(TASK DATA Opens)
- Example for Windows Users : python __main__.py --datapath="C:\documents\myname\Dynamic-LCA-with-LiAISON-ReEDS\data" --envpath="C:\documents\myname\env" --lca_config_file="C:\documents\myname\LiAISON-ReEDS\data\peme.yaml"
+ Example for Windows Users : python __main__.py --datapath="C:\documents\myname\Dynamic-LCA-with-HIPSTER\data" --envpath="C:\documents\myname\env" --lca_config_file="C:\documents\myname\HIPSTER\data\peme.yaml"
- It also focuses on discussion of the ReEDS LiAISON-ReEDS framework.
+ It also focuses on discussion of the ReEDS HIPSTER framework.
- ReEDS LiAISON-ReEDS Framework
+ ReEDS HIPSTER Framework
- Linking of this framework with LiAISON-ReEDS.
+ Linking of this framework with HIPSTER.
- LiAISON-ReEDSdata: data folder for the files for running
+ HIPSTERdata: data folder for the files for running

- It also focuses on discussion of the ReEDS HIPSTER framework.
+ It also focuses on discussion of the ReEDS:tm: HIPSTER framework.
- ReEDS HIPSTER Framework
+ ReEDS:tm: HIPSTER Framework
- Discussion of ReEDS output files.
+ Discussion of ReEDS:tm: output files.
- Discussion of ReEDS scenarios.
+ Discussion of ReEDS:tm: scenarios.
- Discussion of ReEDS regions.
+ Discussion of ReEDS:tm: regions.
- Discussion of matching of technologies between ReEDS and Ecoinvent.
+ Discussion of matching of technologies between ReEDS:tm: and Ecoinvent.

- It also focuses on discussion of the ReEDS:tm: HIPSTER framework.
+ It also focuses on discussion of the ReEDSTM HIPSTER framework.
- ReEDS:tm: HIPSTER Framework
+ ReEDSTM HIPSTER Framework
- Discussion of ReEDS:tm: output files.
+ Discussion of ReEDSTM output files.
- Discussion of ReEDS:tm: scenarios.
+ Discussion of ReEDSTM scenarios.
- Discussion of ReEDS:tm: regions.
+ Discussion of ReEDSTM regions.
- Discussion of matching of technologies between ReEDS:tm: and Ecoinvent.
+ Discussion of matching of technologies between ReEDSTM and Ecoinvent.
(TASK DATA Closes)
Word for word, write out the entire listing once more.

SOLVED PROBLEM —
- Example for Windows Users : python __main__.py --datapath="C:\documents\myname\Dynamic-LCA-with-LiAISON-ReEDS\data" --envpath="C:\documents\myname\env" --lca_config_file="C:\documents\myname\LiAISON-ReEDS\data\peme.yaml"
+ Example for Windows Users : python __main__.py --datapath="C:\documents\myname\Dynamic-LCA-with-HIPSTER\data" --envpath="C:\documents\myname\env" --lca_config_file="C:\documents\myname\HIPSTER\data\peme.yaml"
- It also focuses on discussion of the ReEDS LiAISON-ReEDS framework.
+ It also focuses on discussion of the ReEDS HIPSTER framework.
- ReEDS LiAISON-ReEDS Framework
+ ReEDS HIPSTER Framework
- Linking of this framework with LiAISON-ReEDS.
+ Linking of this framework with HIPSTER.
- LiAISON-ReEDSdata: data folder for the files for running
+ HIPSTERdata: data folder for the files for running

- It also focuses on discussion of the ReEDS HIPSTER framework.
+ It also focuses on discussion of the ReEDS:tm: HIPSTER framework.
- ReEDS HIPSTER Framework
+ ReEDS:tm: HIPSTER Framework
- Discussion of ReEDS output files.
+ Discussion of ReEDS:tm: output files.
- Discussion of ReEDS scenarios.
+ Discussion of ReEDS:tm: scenarios.
- Discussion of ReEDS regions.
+ Discussion of ReEDS:tm: regions.
- Discussion of matching of technologies between ReEDS and Ecoinvent.
+ Discussion of matching of technologies between ReEDS:tm: and Ecoinvent.

- It also focuses on discussion of the ReEDS:tm: HIPSTER framework.
+ It also focuses on discussion of the ReEDSTM HIPSTER framework.
- ReEDS:tm: HIPSTER Framework
+ ReEDSTM HIPSTER Framework
- Discussion of ReEDS:tm: output files.
+ Discussion of ReEDSTM output files.
- Discussion of ReEDS:tm: scenarios.
+ Discussion of ReEDSTM scenarios.
- Discussion of ReEDS:tm: regions.
+ Discussion of ReEDSTM regions.
- Discussion of matching of technologies between ReEDS:tm: and Ecoinvent.
+ Discussion of matching of technologies between ReEDSTM and Ecoinvent.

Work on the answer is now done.